This question has been asked and solved a few times recently but I have quite a specific example...
I have a multiprocessing function that was working absolutely fine in complete isolation yesterday (in an interactive notebook), however, I decided to parameterise so I can call it as part of a larger pipeline & for abstraction/cleaner notebook and now it's only using a single thread instead of 6.
import pandas as pd
import multiprocessing as mp
from multiprocessing import get_context
mp.set_start_method('forkserver')
def multiprocess_function(func, iterator, input_data):
result_list = []
def append_result(result):
result_list.append(result)
with get_context('fork').Pool(processes=6) as pool:
for i in iterator:
pool.apply_async(func, args = (i, input_data), callback = append_result)
pool.close()
pool.join()
return result_list
multiprocess_function(count_live, run_weeks, base_df)

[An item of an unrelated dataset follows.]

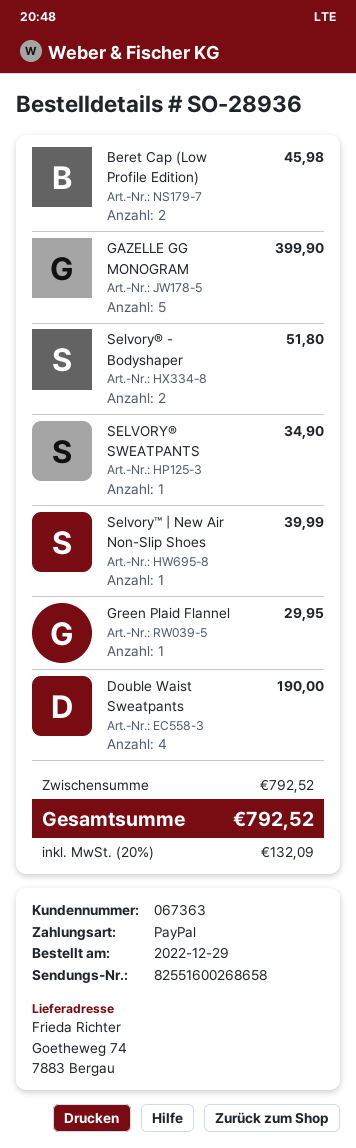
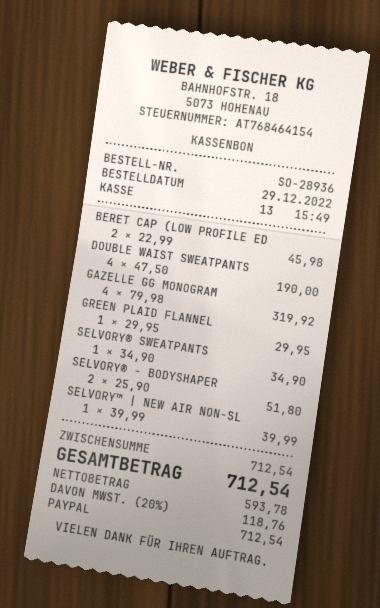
GAZELLE GG MONOGRAM: 5 for 399.90 -> 4 for 319.92
subtotal: 792.52 -> 712.54
tax: 20% = 132.09 -> 20% = 118.76
total: 792.52 -> 712.54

My previous version of the code executed differently, instead of a return / call I was using the following at the bottom of the function (which doesn't work at all now I've parameterised - even with the args assigned)
if __name__ == '__main__':
multiprocess_function()
The function executes fine, just only operates across one thread as per the output in top.
Apologies if this is something incredibly simple - I'm not a programmer, I'm an analyst :)
edit: everything works absolutely fine if I include the if__name__ =='main': etc at the bottom of the function and execute the cell, however, when I do this I have to remove the parameters - maybe just something to do with scoping. If I execute by calling the function, whether it is parameterised or not, it only operates on a single thread.